Ecto’s insert_all and schemaless queries

One of the functions added to Ecto 2.0 is Ecto.Repo.insert_all/3. insert_all allows developers to insert multiple entries at once into a repository:

MyApp.Repo.insert_all(Post, [[title: "hello", body: "world"],
                             [title: "another", body: "post"]])

Although insert_all is just a regular Elixir function, it plays an important role in Ecto 2.0 goals. To understand more about these goals, let’s talk about Ecto schemas.

The trouble with schemas

Conceptually speaking, Ecto 2.0 is quite different from Ecto 1.0 as it moves to a more data-oriented approach. We want developers to think of Ecto as a tool instead of their domain layer. One important decision in this direction was the removal of Ecto.Model in favor of Ecto.Schema.

At this point, it is worth asking: what are schemas?

Ecto schemas are used to map any data source into an Elixir struct. Schemas are useful because they give shape to external data and enforce its types:

defmodule Post do
  use Ecto.Schema

  schema "posts" do
    field :title
    field :body
    field :votes, :integer, default: 0
    timestamps
  end
end

One possible benefit of using schemas is that you define the shape of the data once and you can use this shape to retrieve data from the database as well as coordinate changes happening on the data. For example:

params = [title: "new title", votes: "0"]

Post
|> MyApp.Repo.get!(13)
|> Ecto.Changeset.cast(params, [:title, :votes])
|> MyApp.Repo.update!

By relying on the schema information, Ecto knows the shape of the data when it reads from the database and know how to manage changes. In the example above, the “votes” field was automatically cast from string to an integer based on its schema type.

While the benefits of schemas are known, we don’t talk as frequently about the downsides of schemas: which is exactly the coupling of the database representation to your application, leading developers to represent both reads and writes operations on top of the same structure.

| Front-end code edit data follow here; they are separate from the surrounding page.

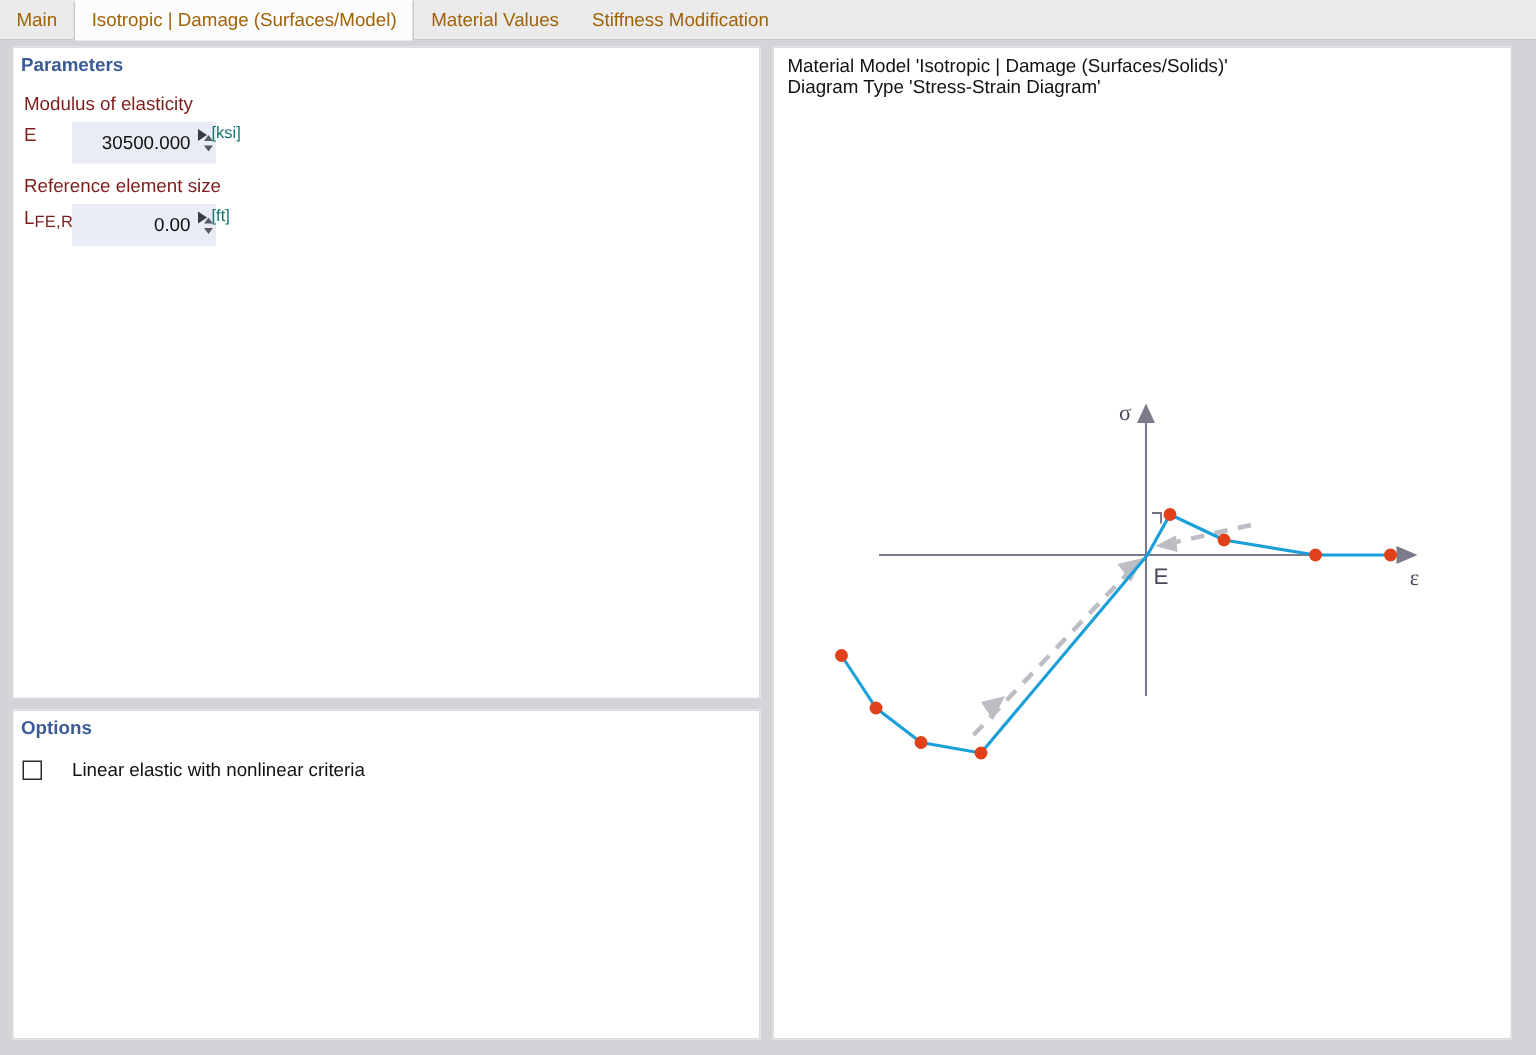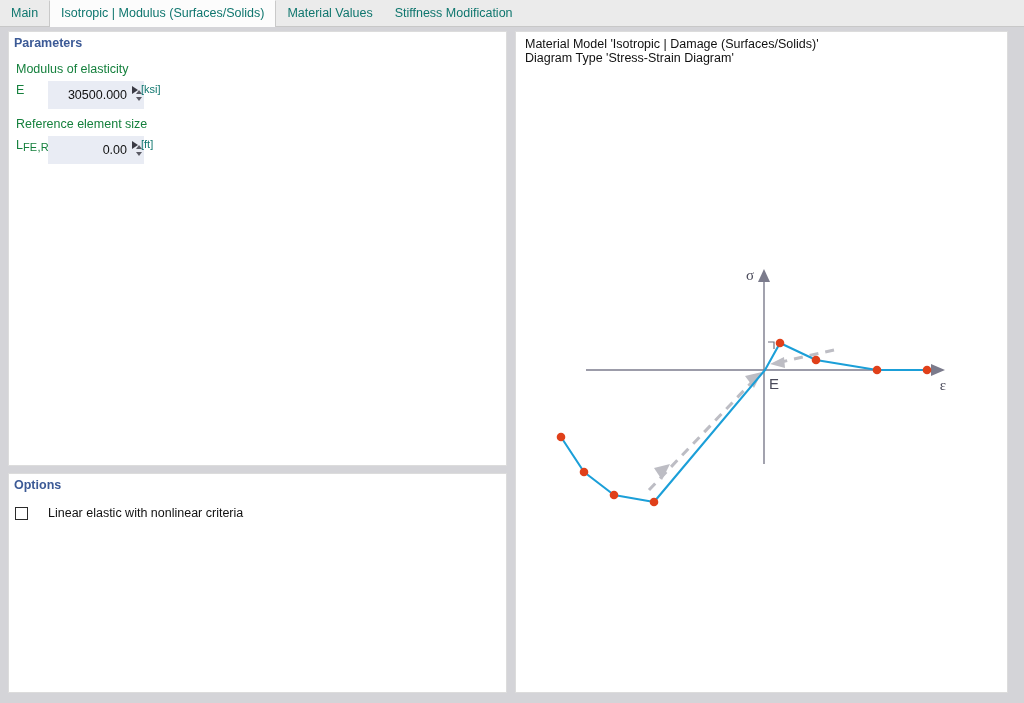--- a/index.html
+++ b/index.html
@@ -27,21 +27,21 @@
     border-bottom: 1px solid #c8c8c8;
     box-sizing: border-box;
     display: flex;
     align-items: stretch;
   }
   .tab {
     display: flex;
     align-items: center;
     padding: 0 11px;
     font-size: 12.5px;
-    color: #0f766e;
+    color: #a16207;
     background: transparent;
     border: none;
     box-sizing: border-box;
     white-space: nowrap;
     cursor: default;
     line-height: 1;
   }
   .tab.active {
     background: #fcfcfc;
     border-left: 1px solid #c9c9c9;
@@ -74,21 +74,21 @@
   .group-title {
     position: absolute;
     color: #3c5a96;
     font-size: 12.5px;
     font-weight: bold;
   }
 
   .field-label {
     position: absolute;
     font-size: 12.5px;
-    color: #15803d;
+    color: #7f1d1d;
     white-space: nowrap;
   }
   .sub {
     font-size: 11px;
     vertical-align: baseline;
     position: relative;
     top: 2px;
     letter-spacing: 0.2px;
   }
 
@@ -181,21 +181,21 @@
   #diagram-svg {
     position: absolute;
     left: 0; top: 0;
   }
 </style>
 </head>
 <body>
 
 <div id="tabstrip">
   <div class="tab">Main</div>
-  <div class="tab active">Isotropic | Modulus (Surfaces/Solids)</div>
+  <div class="tab active">Isotropic | Damage (Surfaces/Model)</div>
   <div class="tab">Material Values</div>
   <div class="tab">Stiffness Modification</div>
 </div>
 
 <div id="params-panel">
 
   <div class="group-title" style="left:5px; top:4px;">Parameters</div>
 
   <div class="field-label" style="left:7px; top:30px;">Modulus of elasticity</div>
 

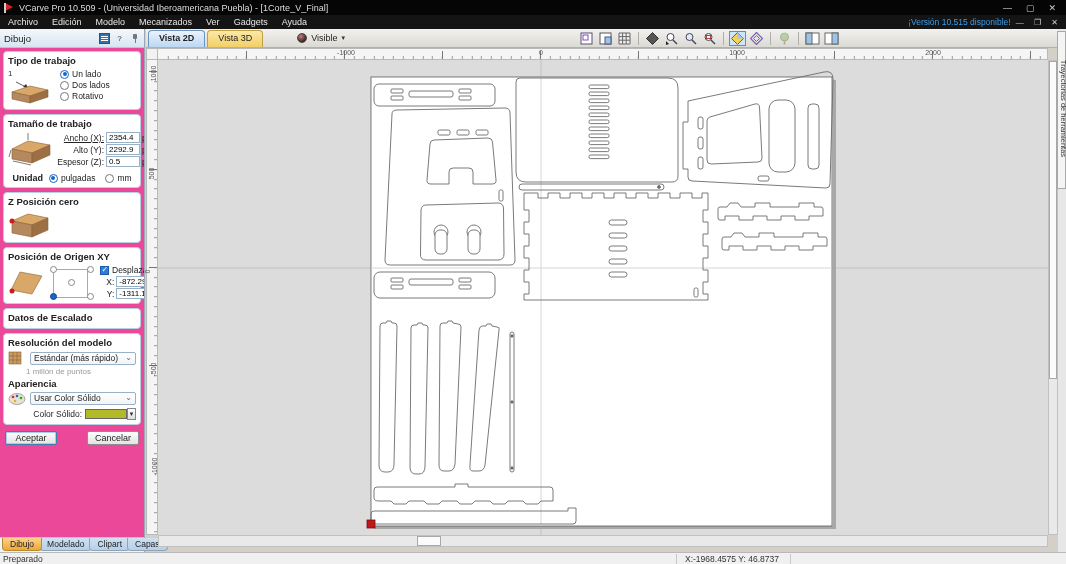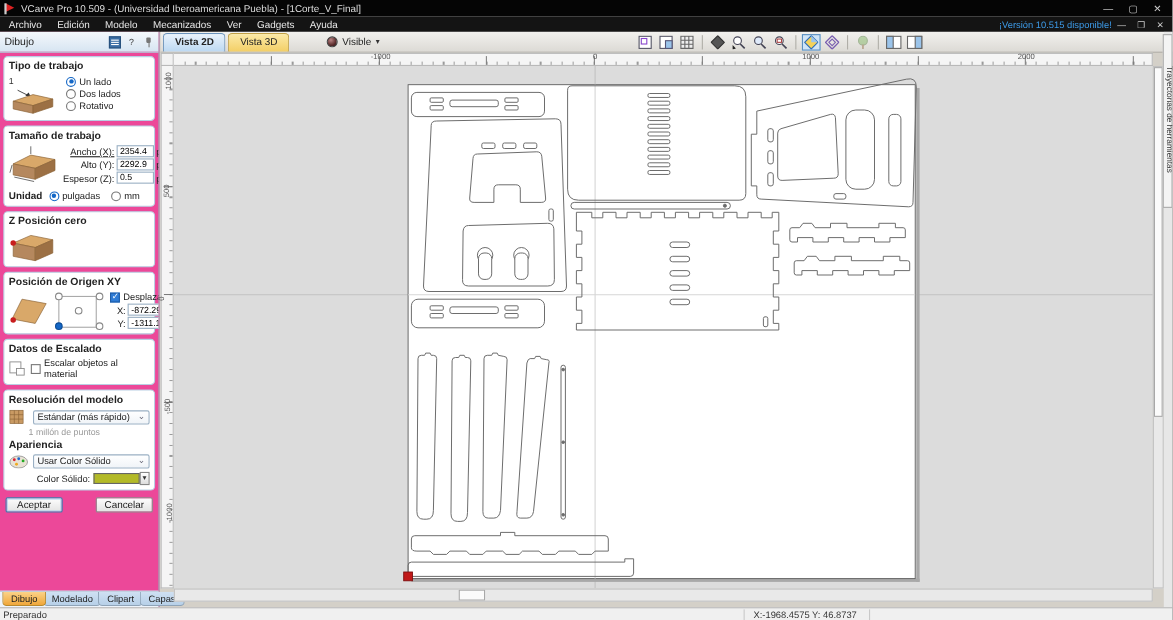--- a/index.html
+++ b/index.html
@@ -212,21 +212,21 @@
                 <input class="num" readonly="" value="2292.9" style="">
                 <span class="lbl" style="margin-left:2px;">pulgadas</span>
                 </div>
               <div class="row">
                   <span class="lbl" style="width:48px;text-align:right;margin-right:2px;">Espesor (Z):</span>
                 <input class="num" readonly="" value="0.5" style="">
                 <span class="lbl" style="margin-left:2px;">pulgadas</span>
                 </div>
             </div>
           </div>
-          <div class="row" style="margin-top:2px;">
+          <div class="row" style="margin-top:2px;justify-content:center;">
             <b style="font-size:9px;margin-right:6px;">Unidad</b>
             <span class="rb on"></span>
               <span class="lbl" style="margin-right:10px;">pulgadas</span>
             <span class="rb"></span>
               <span class="lbl">mm</span>
           </div>
         </div>
 
         <div class="card">
           <h4>Z Posición cero</h4>
@@ -270,28 +270,20 @@
               <div class="row" style="justify-content:flex-end;">
                   <span class="lbl" style="margin-right:2px;">Y:</span>
                 <input class="num" readonly="" value="-1311.16" style="">
                 </div>
             </div>
           </div>
         </div>
 
         <div class="card">
           <h4>Datos de Escalado</h4>
-          <div class="row">
-            <svg class="blockimg" width="16" height="14" viewBox="0 0 16 14">
-              <rect x="1" y="1" width="10" height="10" fill="#fff" stroke="#888" stroke-width="0.8"></rect>
-              <rect x="7" y="7" width="7" height="6" fill="#fff" stroke="#888" stroke-width="0.8"></rect>
-            </svg>
-            <span class="cb"></span>
-            <span class="lbl">Escalar objetos al material</span>
-          </div>
         </div>
 
         <div class="card">
           <h4>Resolución del modelo</h4>
           <div class="row">
             <svg class="blockimg" width="18" height="16" viewBox="0 0 18 16">
               <rect x="1" y="2" width="12" height="12" fill="#c99a63" stroke="#8a6236" stroke-width="0.6"></rect>
               <path d="M1,6 H13 M1,10 H13 M5,2 V14 M9,2 V14" stroke="#8a6236" stroke-width="0.6"></path>
             </svg>
             <div class="dd">

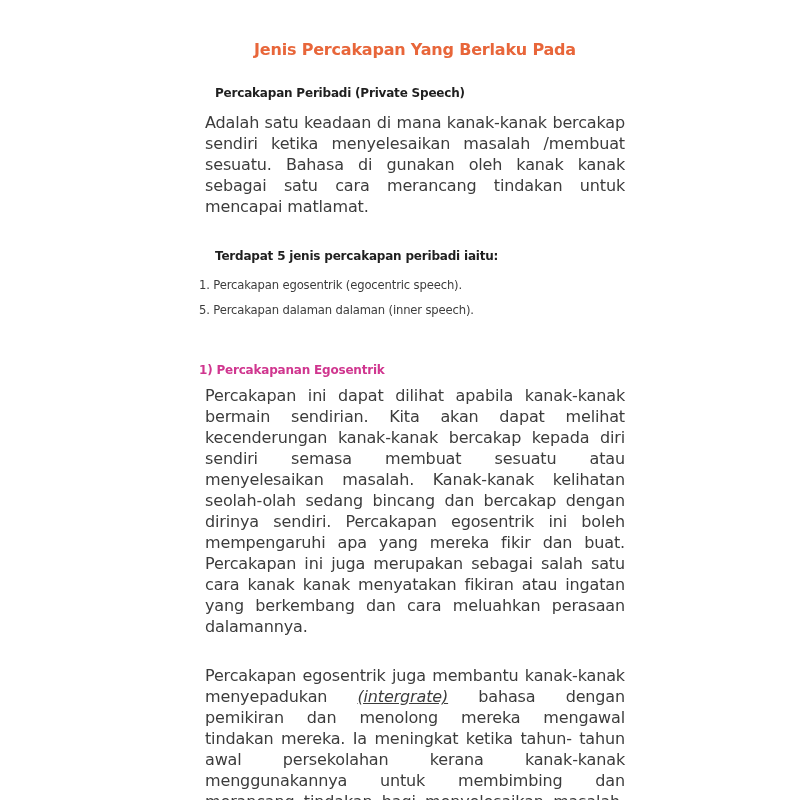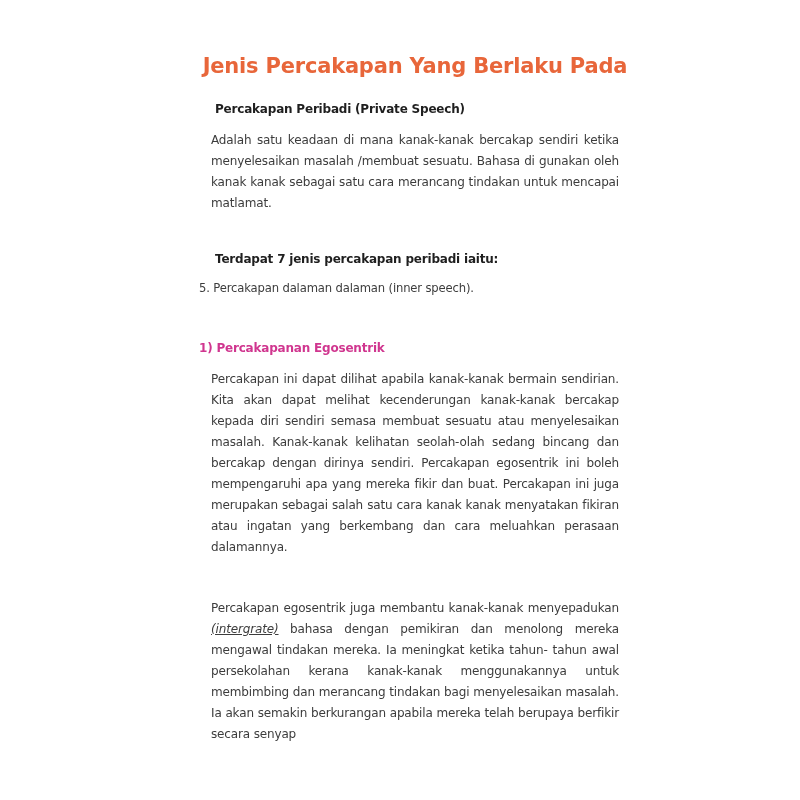--- a/index.html
+++ b/index.html
@@ -18,38 +18,38 @@
     .page {
       position: absolute;
       left: 199px;
       top: 40px;
       width: 432px;
     }
     .title {
       text-align: center;
       color: #e8663a;
       font-weight: bold;
-      font-size: 21px;
+      font-size: 16px;
       line-height: 20px;
-      margin: 16px 0 24px 0;
+      margin: 0 0 24px 0;
       letter-spacing: -0.2px;
     }
     .h-bold {
       font-weight: bold;
       font-size: 12px;
       color: #1f1f1f;
       margin: 0 0 10px 16px;
       line-height: 18px;
       letter-spacing: -0.2px;
     }
     .para {
-      font-size: 12px;
+      font-size: 16px;
       line-height: 21px;
       text-align: justify;
-      margin: 12px;
+      margin: 6px;
       color: #3c3c3c;
       letter-spacing: -0.15px;
     }
     .list-item {
       font-size: 11.6px;
       line-height: 21px;
       margin: 4px 0 0 0;
       color: #3c3c3c;
       letter-spacing: -0.15px;
     }
@@ -71,21 +71,22 @@
 <div class="page">
   <div class="title">
     <div>Jenis Percakapan Yang Berlaku Pada</div>
   </div>
 
   <div class="h-bold">Percakapan Peribadi (Private Speech)</div>
   <p class="para">Adalah satu keadaan di mana kanak-kanak bercakap sendiri ketika menyelesaikan masalah /membuat sesuatu. Bahasa di gunakan oleh kanak kanak sebagai satu cara merancang tindakan untuk mencapai matlamat.</p>
 
   <div class="gap-b"></div>
 
-  <div class="h-bold">Terdapat 7 jenis percakapan peribadi iaitu:</div>
+  <div class="h-bold">Terdapat 5 jenis percakapan peribadi iaitu:</div>
+  <div class="list-item">1. Percakapan egosentrik (egocentric speech).</div>
   <div class="list-item">5. Percakapan dalaman dalaman (inner speech).</div>
 
   <div class="gap-b"></div>
 
   <div class="h-pink">1) Percakapanan Egosentrik</div>
   <p class="para">Percakapan ini dapat dilihat apabila kanak-kanak bermain sendirian. Kita akan dapat melihat kecenderungan kanak-kanak bercakap kepada diri sendiri semasa membuat sesuatu atau menyelesaikan masalah. Kanak-kanak kelihatan seolah-olah sedang bincang dan bercakap dengan dirinya sendiri. Percakapan egosentrik ini boleh mempengaruhi apa yang mereka fikir dan buat. Percakapan ini juga merupakan sebagai salah satu cara kanak kanak menyatakan fikiran atau ingatan yang berkembang dan cara meluahkan perasaan dalamannya.</p>
 
   <div class="gap-c"></div>
 
   <p class="para"><span>Percakapan egosentrik juga membantu kanak-kanak menyepadukan </span><em>(intergrate)</em><span> bahasa dengan pemikiran dan menolong mereka mengawal tindakan mereka. Ia meningkat ketika tahun- tahun awal persekolahan kerana kanak-kanak menggunakannya untuk membimbing dan merancang tindakan bagi menyelesaikan masalah. Ia akan semakin berkurangan apabila mereka telah berupaya berfikir secara senyap</span></p>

With schemaless queries, we get direct access to all underlying database operations, allowing us to perform both reads and writes operations without being coupled to a schema.

Schemaless queries

Ecto 2.0 allows read, create, update and delete operations to be done without a schema. insert_all was the last piece of the puzzle. Let’s see some examples.

If you are writing a reporting view, it may be counter-productive to think how your existing application schemas relate to the report being generated. It is often simpler to write a query that returns only the data you need, without taking schemas into account:

import Ecto.Query

def running_activities(start_at, end_at)
  MyApp.Repo.all(
    from u in "users",
      join: a in "activities",
      on: a.user_id == u.id,
      where: a.start_at > type(^start_at, Ecto.DateTime) and
             a.end_at < type(^end_at, Ecto.DateTime),
      group_by: a.user_id,
      select: %{user_id: a.user_id, interval: a.start_at - a.end_at, count: count(u.id)}
  )
end

The function above does not care about your schemas. It returns only the data that matters for building the report. Notice how we use the type/2 function to specify what is the expected type of the argument we are interpolating, allowing us to benefit from the same type casting guarantees a schema would give.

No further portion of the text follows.